> Date: Tue, 9 Apr 2002 14:57:22 -0400 (EDT)
> From: David Korn <yyy@xxxxxxxxxxxxxxxx>
>
> /(week|wee)(night|knights)(s*)/
> Once the longest leftmost match of the complete string is found,
> "weeknights", which could be matched by or
> wee knights
> week night s
> The longest leftmost match of the leftmost parenthesised group is
> matched. This, the result is
> week night s
This example is consistent with the following interpretations:
* RE-CONCAT interpretation (1) plus RE-ASSOC interpretation (1b).
* RE-CONCAT interpretation (2) plus RE-ASSOC interpretation (2).
Since RE-CONCAT(2) is rejected (as described in my previous message),
I guess you must be intending RE-ASSOC(1b); or perhaps you intend some
other interpretation for RE-ASSOC that is consistent with the examples
in the June 1995 minutes. But, like Tom Lord, I don't see anything in
the June 1995 minutes that addresses this point.
If we interpret our example ERE /(week|wee)(night|knights)(s*)/ using
the terminology of the June 1995 minutes, RE-ASSOC(1b) requires that
/(night|knights)(s*)/ must be deemed to be "to the right of"
/(week|wee)/. But this is inconsistent with the POSIX grammar for
REs. The grammar says that the ERE's parse tree looks like this:
1
/ \
/ \
/ \
2 3
/ \ (s*)
/ \
/ \
/ \
/ \
/ \
/ \
4 5
(week|wee) (night|knights)
and, given this parse tree, Interp #43 Part 14 says that the
left-to-right order of these subpatterns is:
1, 2, 4, 5, 3
and this is equivalent to RE-ASSOC(1a), not (1b).

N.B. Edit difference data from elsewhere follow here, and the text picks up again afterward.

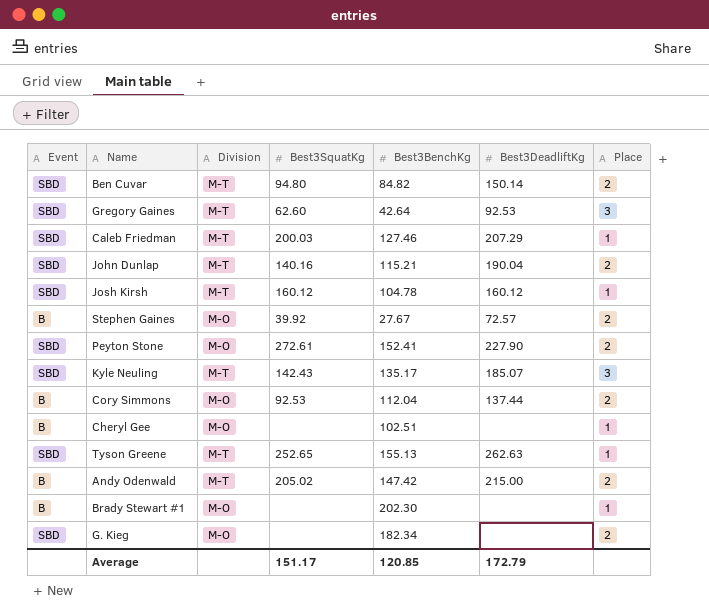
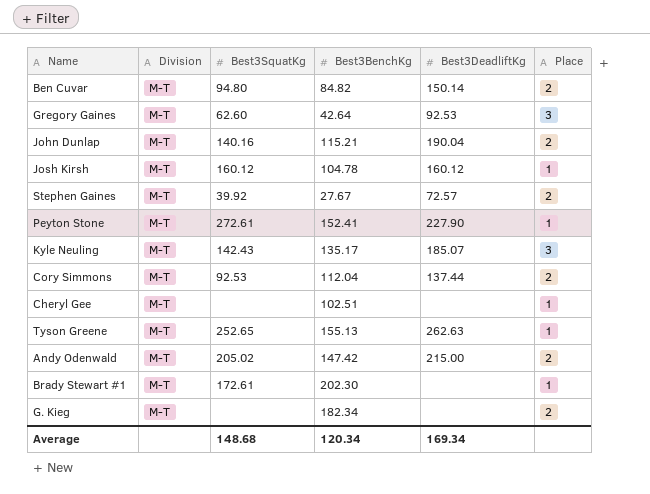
column Event | position: 1 -> none
row Caleb Friedman: SBD | M-T | 200.03 | 127.46 | 207.29 | 1 -> none
Stephen Gaines | Division: M-O -> M-T
Peyton Stone | Division: M-O -> M-T
Peyton Stone | Place: 2 -> 1
Cory Simmons | Division: M-O -> M-T
Cheryl Gee | Division: M-O -> M-T
Brady Stewart #1 | Division: M-O -> M-T
Brady Stewart #1 | Best3SquatKg: none -> 172.61
G. Kieg | Division: M-O -> M-T
Average | Best3SquatKg: 151.17 -> 148.68
Average | Best3BenchKg: 120.85 -> 120.34
Average | Best3DeadliftKg: 172.79 -> 169.34

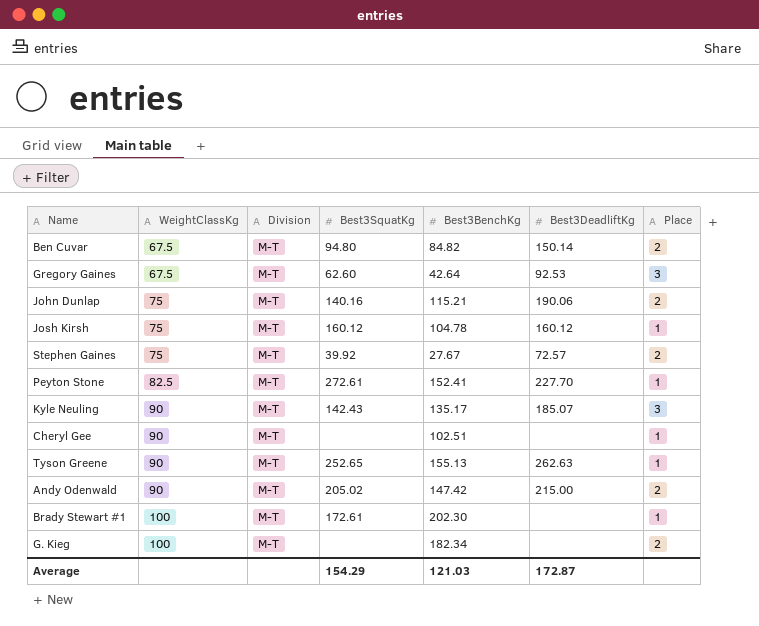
column WeightClassKg | position: none -> 2
row Cory Simmons: M-T | 92.53 | 112.04 | 137.44 | 2 -> none
John Dunlap | Best3DeadliftKg: 190.04 -> 190.06
Peyton Stone | Best3DeadliftKg: 227.90 -> 227.70
Average | Best3SquatKg: 148.68 -> 154.29
Average | Best3BenchKg: 120.34 -> 121.03
Average | Best3DeadliftKg: 169.34 -> 172.87

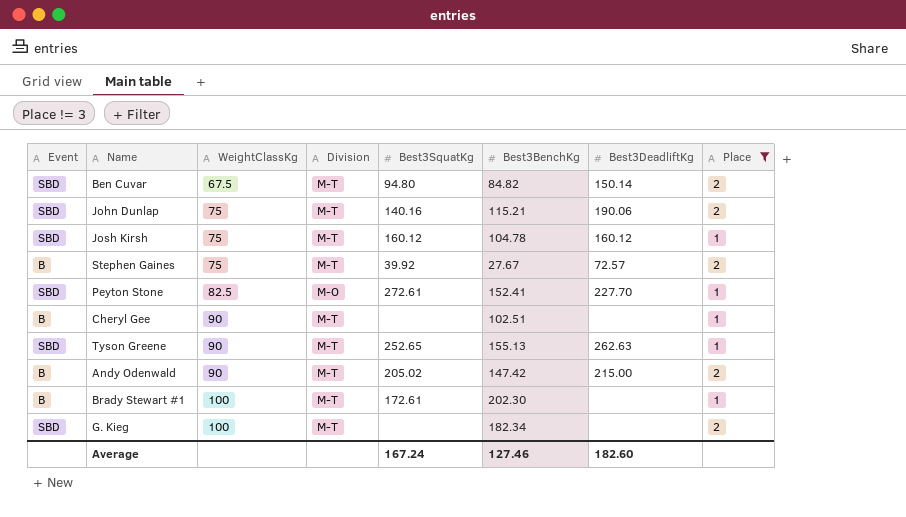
filter: none -> Place != 3
column Event | position: none -> 1
Peyton Stone | Division: M-T -> M-O
Average | Best3SquatKg: 154.29 -> 167.24
Average | Best3BenchKg: 121.03 -> 127.46
Average | Best3DeadliftKg: 172.87 -> 182.60

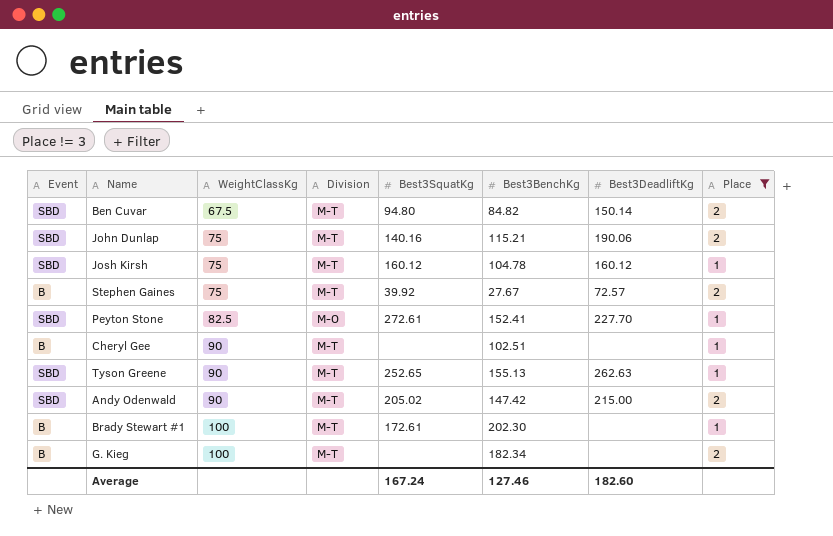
Andy Odenwald | Event: B -> SBD
G. Kieg | Event: SBD -> B

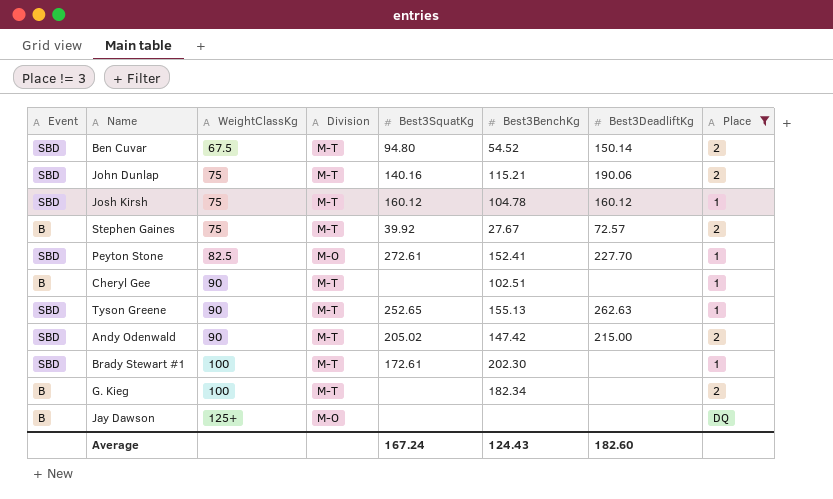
Ben Cuvar | Best3BenchKg: 84.82 -> 54.52
Brady Stewart #1 | Event: B -> SBD
row Jay Dawson: none -> B | 125+ | M-O | none | none | none | DQ
Average | Best3BenchKg: 127.46 -> 124.43

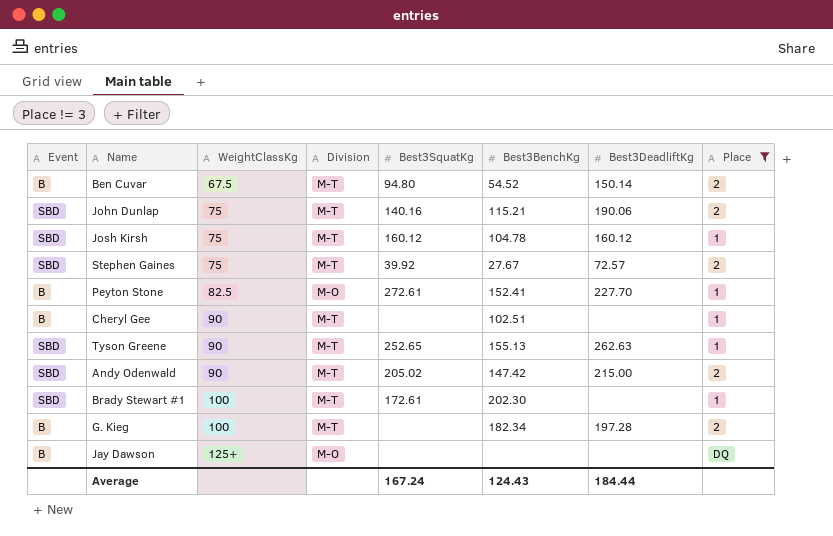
Ben Cuvar | Event: SBD -> B
Stephen Gaines | Event: B -> SBD
Peyton Stone | Event: SBD -> B
G. Kieg | Best3DeadliftKg: none -> 197.28
Average | Best3DeadliftKg: 182.60 -> 184.44

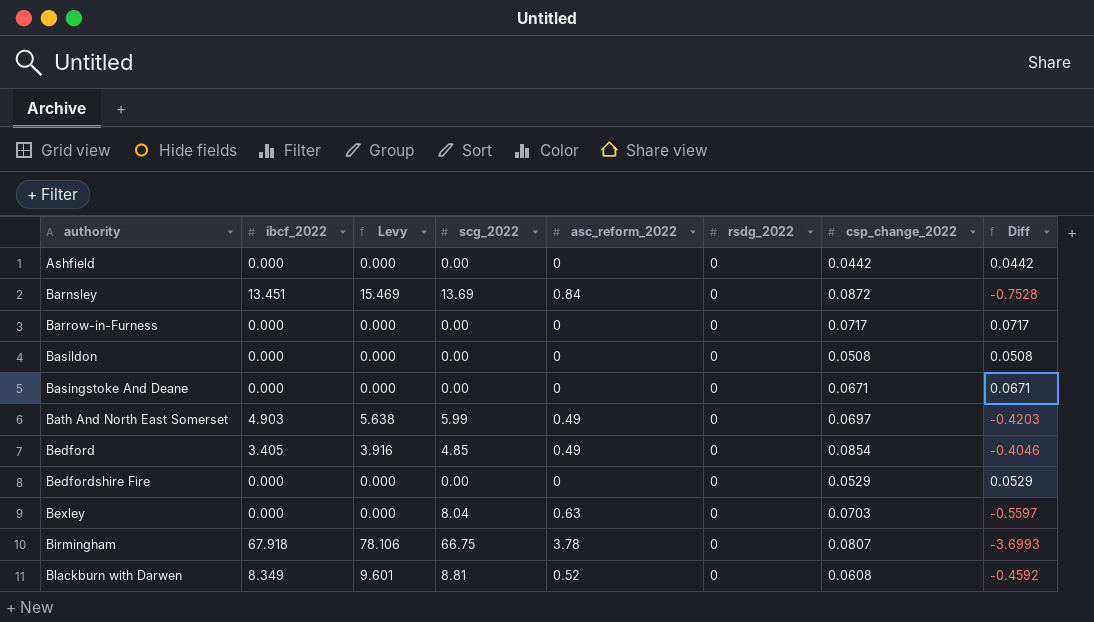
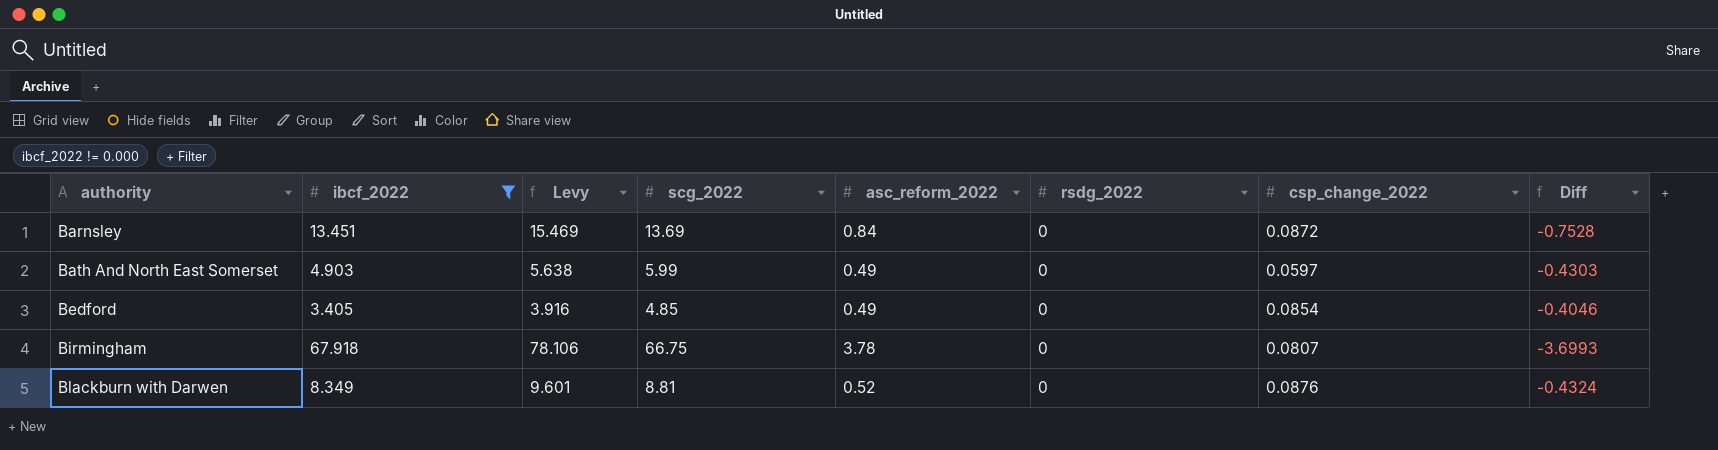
filter: none -> ibcf_2022 != 0.000
Bath And North East Somerset | csp_change_2022: 0.0697 -> 0.0597
Bath And North East Somerset | Diff: -0.4203 -> -0.4303
Blackburn with Darwen | csp_change_2022: 0.0608 -> 0.0876
Blackburn with Darwen | Diff: -0.4592 -> -0.4324

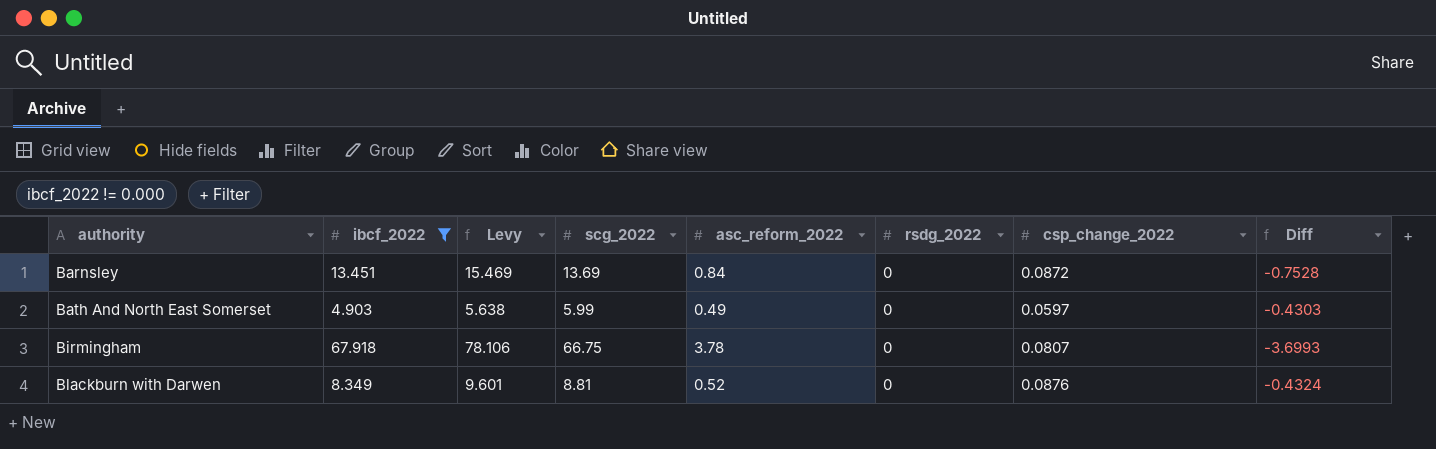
row Bedford: 3.405 | 3.916 | 4.85 | 0.49 | 0 | 0.0854 | -0.4046 -> none

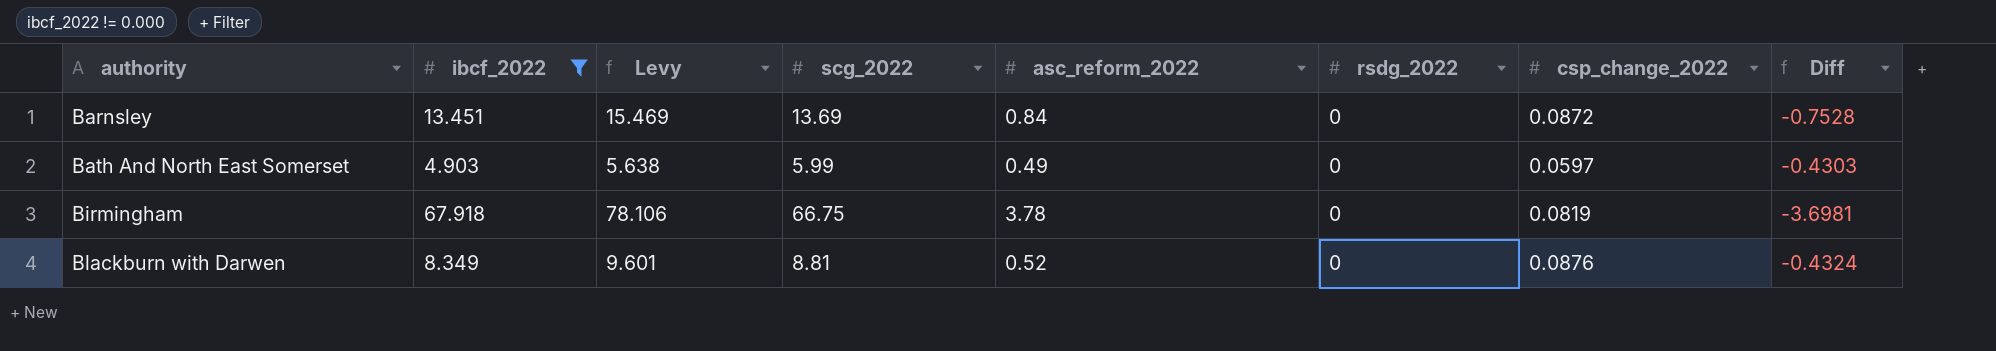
Birmingham | csp_change_2022: 0.0807 -> 0.0819
Birmingham | Diff: -3.6993 -> -3.6981

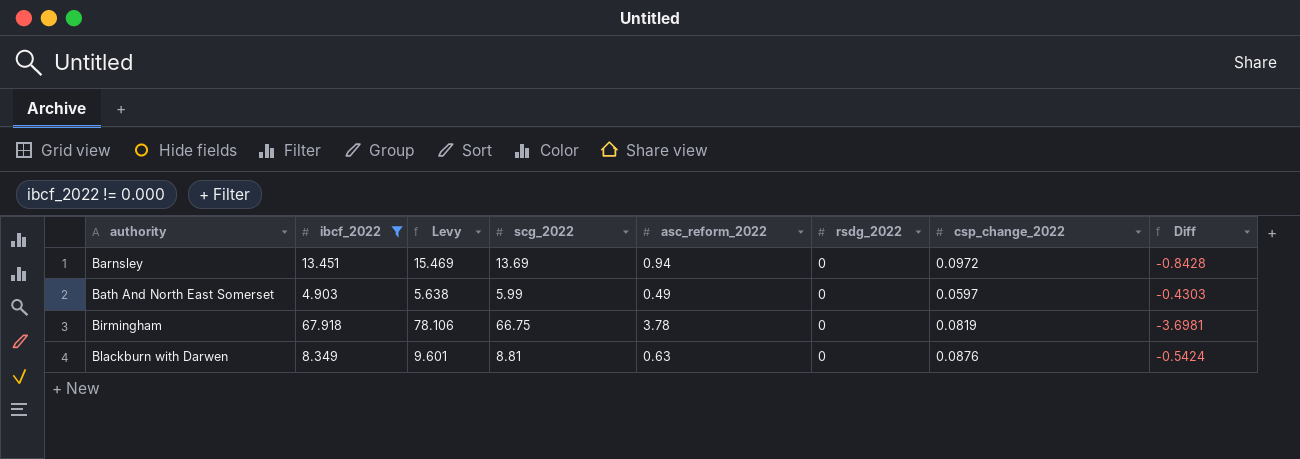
Barnsley | asc_reform_2022: 0.84 -> 0.94
Barnsley | csp_change_2022: 0.0872 -> 0.0972
Barnsley | Diff: -0.7528 -> -0.8428
Blackburn with Darwen | asc_reform_2022: 0.52 -> 0.63
Blackburn with Darwen | Diff: -0.4324 -> -0.5424

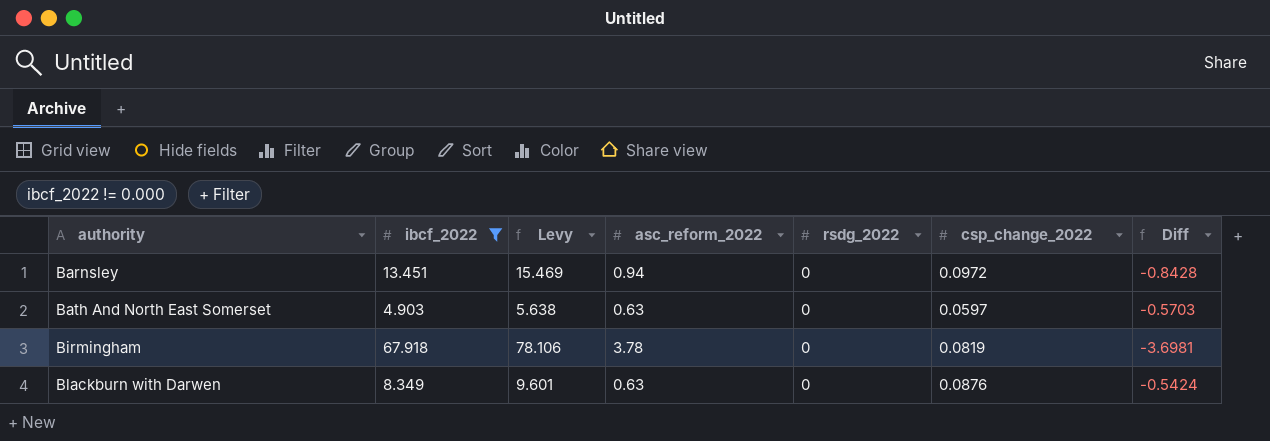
column scg_2022 | position: 4 -> none
Bath And North East Somerset | asc_reform_2022: 0.49 -> 0.63
Bath And North East Somerset | Diff: -0.4303 -> -0.5703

Here's another way of putting it. The POSIX grammar for EREs says
that /(night|knights)(s*)/ is not a subpattern of
/(week|wee)(night|knights)(s*)/, so it doesn't contribute to the ERE's
semantics.
However, I see that Andrew Hume writes that RE-ASSOC(1b) was the
intended meaning. If so, the simplest fix is to modify the POSIX
grammar so that RE concatenation is right-associative, as suggested at
the end of RE-ASSOC.
|